Mental note: do not use ‘sudo’ when you are tired. Yesterday, just before I wanted to go to bed, I made a typo. Luckily it was not the famous ‘sudo rm -Rf /’ typo, but I managed to delete a part of my /usr/ directory. When dpkg, sudo and man did not work anymore, I knew it was time for a fresh install. I copied my /etc/ directory to my home directory, rebooted with a live CD and started the installation process. After less then 20 minutes, my installation was finished. I rebooted yet again, installed the available updates and required applications, enabled the Nvidia driver and replaced my xorg.conf. One more restart and I was back in business. The whole process (including downloading and installing over 250MB of applications), took me less then 60 minutes. Getting a fresh installation never was this pain free!

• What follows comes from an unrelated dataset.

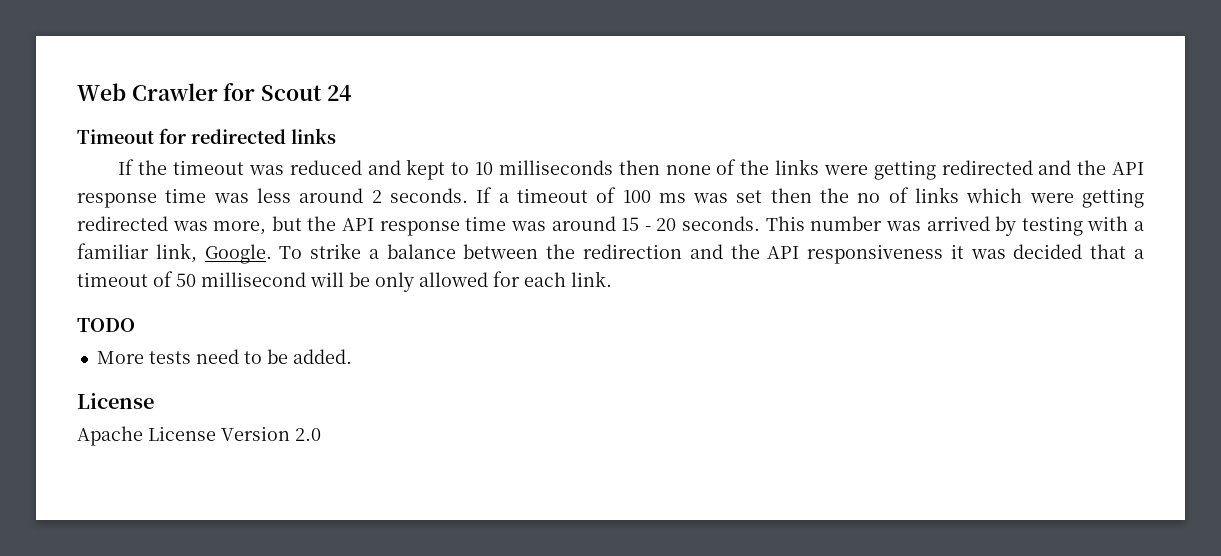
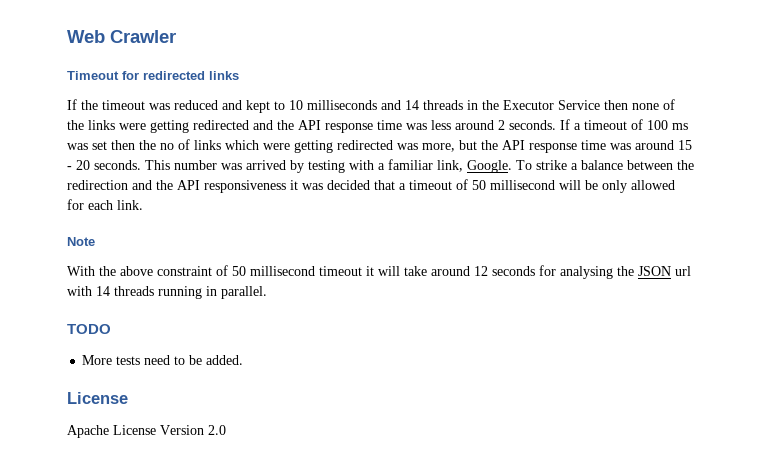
[223,83,351,101] for Scout 24 -> (176, 36) none
(613, 167) none -> [381,100,600,110] and 14 threads in the Executor Service
(612, 279) none -> [67,237,95,246] [67,265,691,279] [67,286,267,299] // Note // With the above constraint of 50 millisecond timeout it will take around 12 seconds for analysing the JSON url with 14 threads running in parallel.

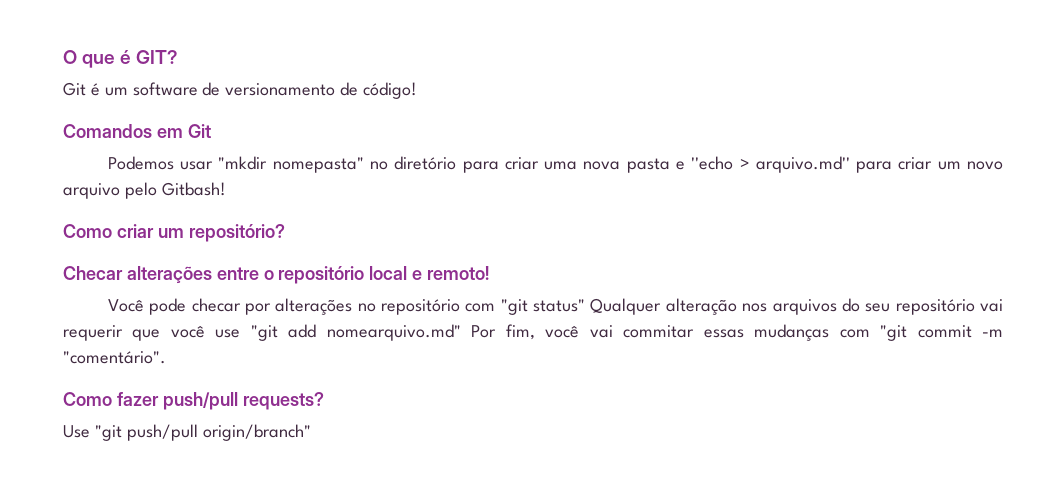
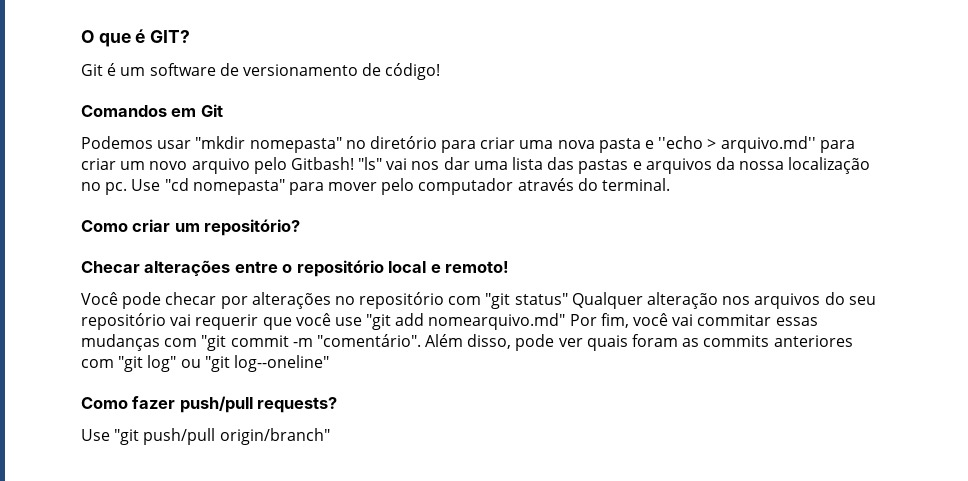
(226, 189) none -> [358,157,871,174] [81,178,671,195] "ls" vai nos dar uma lista das pastas e arquivos da nossa localização no pc. Use "cd nomepasta" para mover pelo computador através do terminal.
(166, 357) none -> [425,334,853,351] [81,355,329,372] Além disso, pode ver quais foram as commits anteriores com "git log" ou "git log--oneline"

If you also want the option of a fresh, pain free reinstall, you can follow these guidelines:
- Create a seperate partition for your /home directory
- Create a seperate partition for your /etc directory (or back it up, before each reinstall)
- Don’t forget to backup other important data (like databases etc.)
- Have a recent LiveCD ready
- Only use symlinks in directories like /var/www/ to your /home, /mnt or /media directories. If you keep your ‘www’ data in your home directory, it will not get deleted during the reinstall process (since the destination of the symlink does not get deleted)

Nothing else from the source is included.